Neuroblastoma is one of the most commonly diagnosed solid cancers for children, and genetic factors may play a critical role in neuroblastoma development. Previous genome-wide association studies (GWASs) have identified nine genes associated with neuroblastoma susceptibility in Caucasians. To determine whether genetic variations in these genes are also associated with neuroblastoma susceptibility in Southern Chinese children, we genotyped 25 polymorphisms within these genes by the TaqMan method in 256 cases and 531 controls.
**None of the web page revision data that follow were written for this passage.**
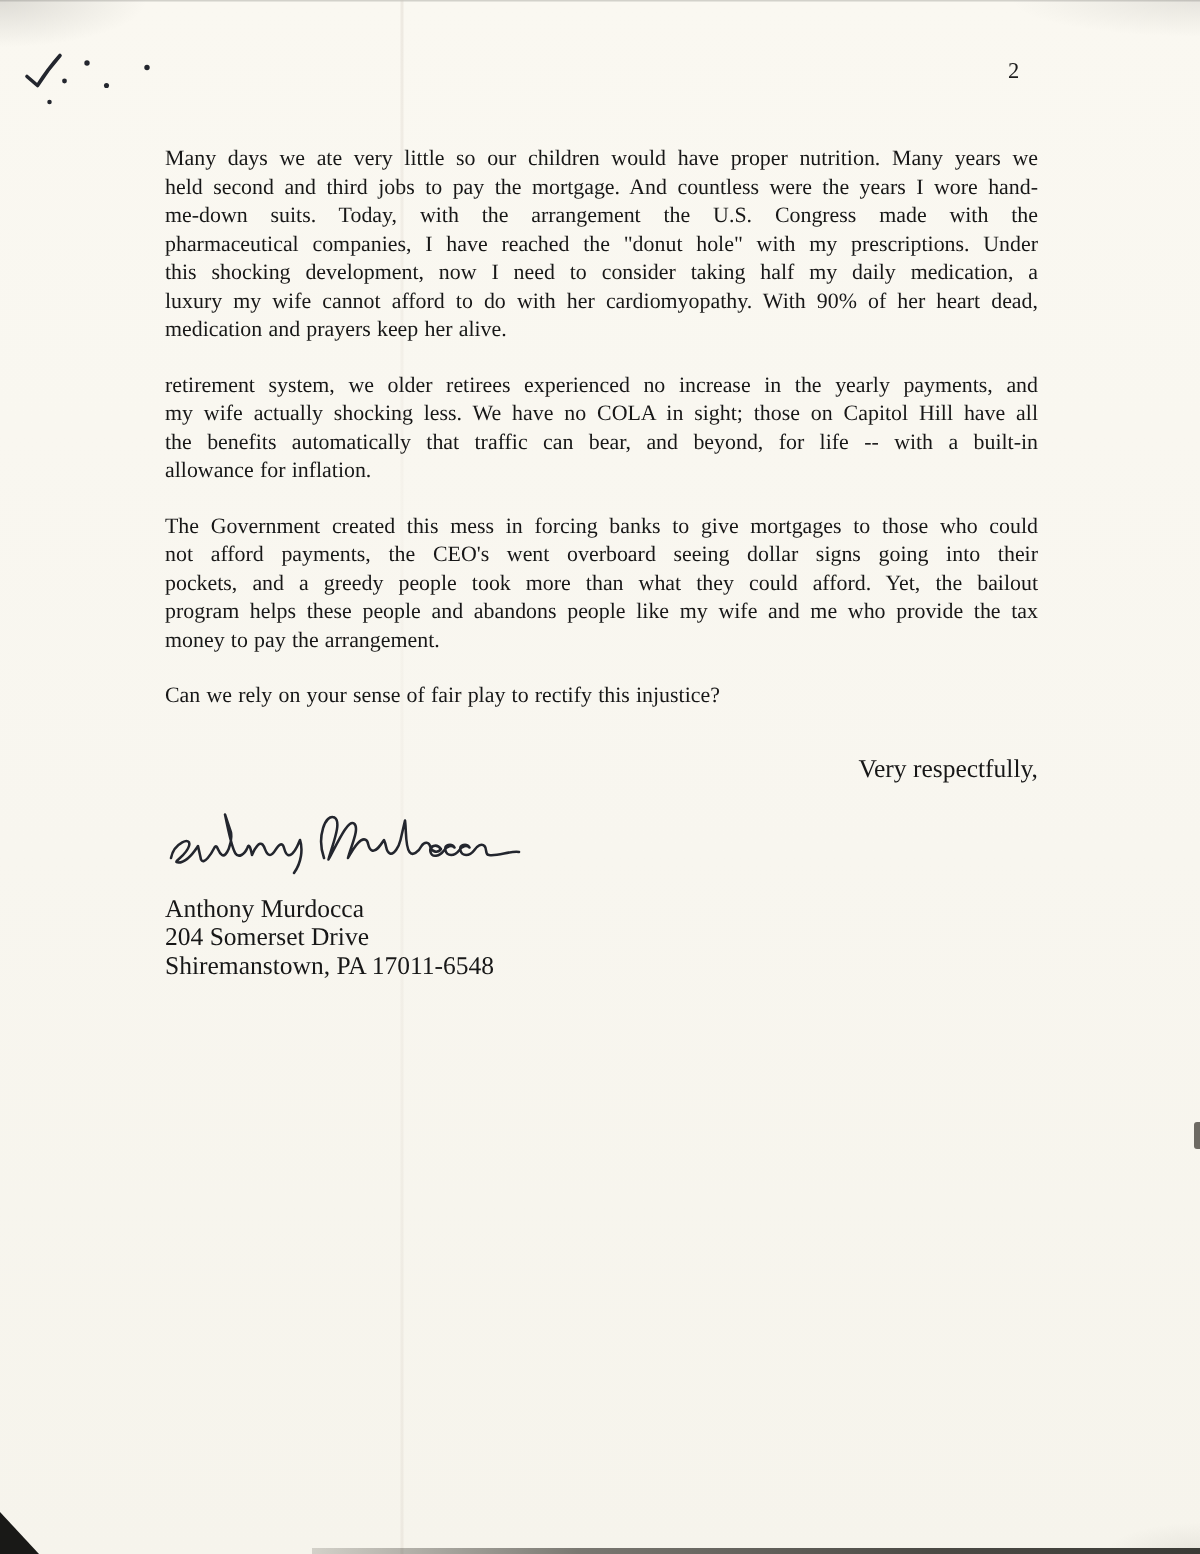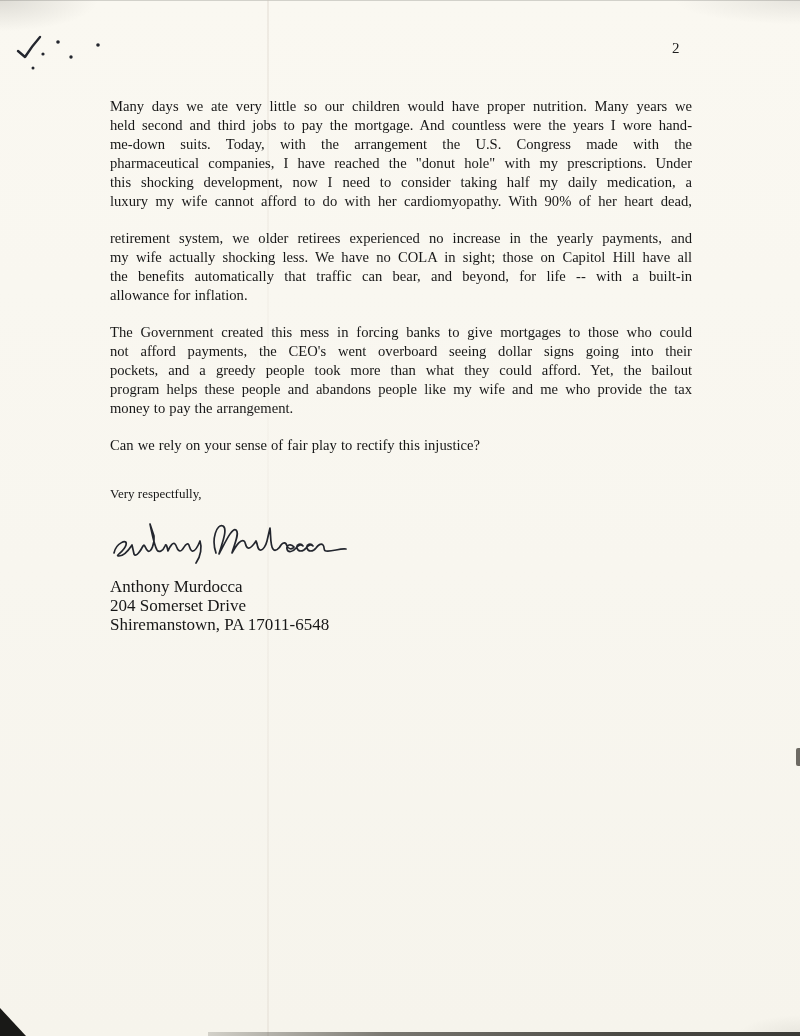--- a/index.html
+++ b/index.html
@@ -82,6 +82,7 @@
         <div class="line">pharmaceutical companies, I have reached the "donut hole" with my prescriptions. Under</div>
         <div class="line">this shocking development, now I need to consider taking half my daily medication, a</div>
         <div class="line">luxury my wife cannot afford to do with her cardiomyopathy. With 90% of her heart dead,</div>
+        <div class="line last">medication and prayers keep her alive.</div>
       </div>
     <div class="para">
         <div class="line">retirement system, we older retirees experienced no increase in the yearly payments, and</div>

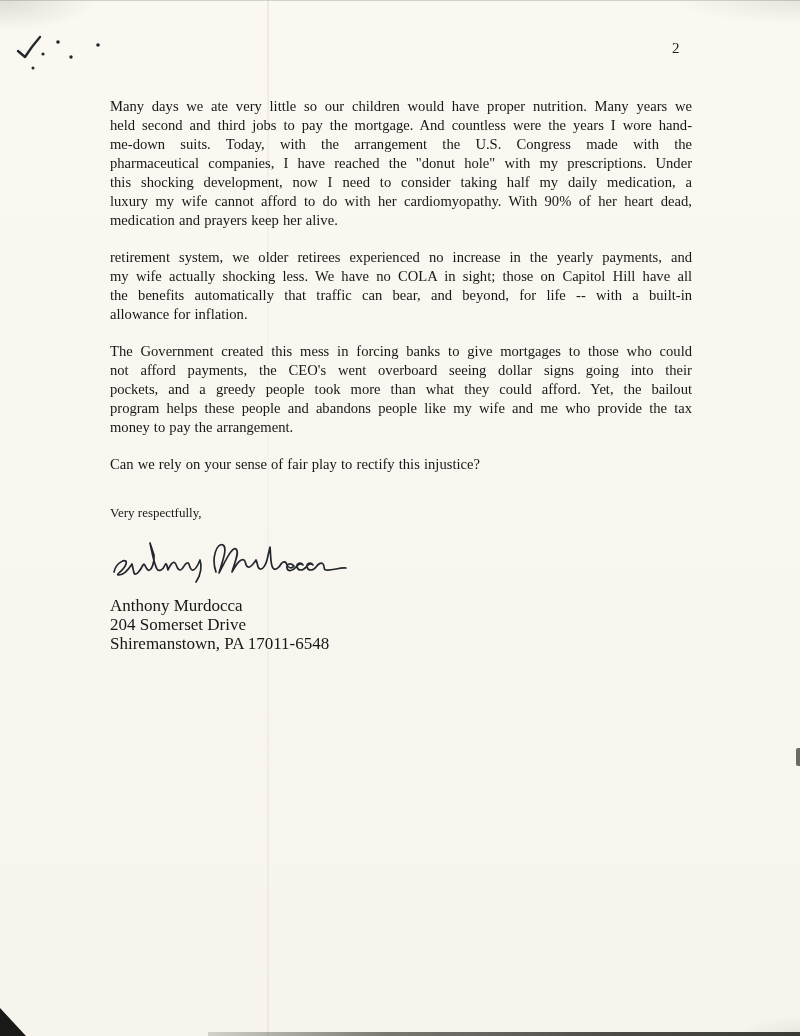--- a/index.html
+++ b/index.html
@@ -37,7 +37,7 @@
     white-space: normal;
   }
   .line.last { text-align-last: left; }
-  .closing { font-size: 13px; line-height: 19px; margin-top: 29px; }
+  .closing { font-size: 17px; line-height: 19px; margin-top: 29px; text-align: right; }
   .signature-wrap { margin: 12px 0 0 -6px; height: 60px; }
   .signer-block { margin-top: 2px; }
   .signer-line { font-size: 17px; line-height: 19px; }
Odds ratios (ORs) and 95% confidence intervals (CIs) were used to evaluate the strength of the associations. We performed a meta-analysis to further evaluate the associations. Furthermore, we calculated the area under the receiver-operating characteristic curves (AUC) to assess which gene/genes may better predict neuroblastoma risk. We confirmed that CASC15 rs6939340 A>G, rs4712653 T>C, rs9295536 C>A, LIN28B rs221634 A>T, and LMO1 rs110419 A>G were associated with significantly altered neuroblastoma susceptibility. We also confirmed that rs6939340 A>G (G versus A: OR=1.30, 95% CI=1.13-1.50) and rs110419 G>A (A versus G: OR=1.37, 95% CI=1.19-1.58) were associated with increased neuroblastoma risk for all subjects. We also found that the combination of polymorphisms in CASC15 , LIN28B , and LMO1 may be used to predict neuroblastoma risk (AUC=0.63, 95% CI=0.59-0.67). Overall, we verified five GWAS-identified polymorphisms that were associated with neuroblastoma susceptibility alteration for Southern Chinese population; however, these results need further validation in studies with larger sample sizes.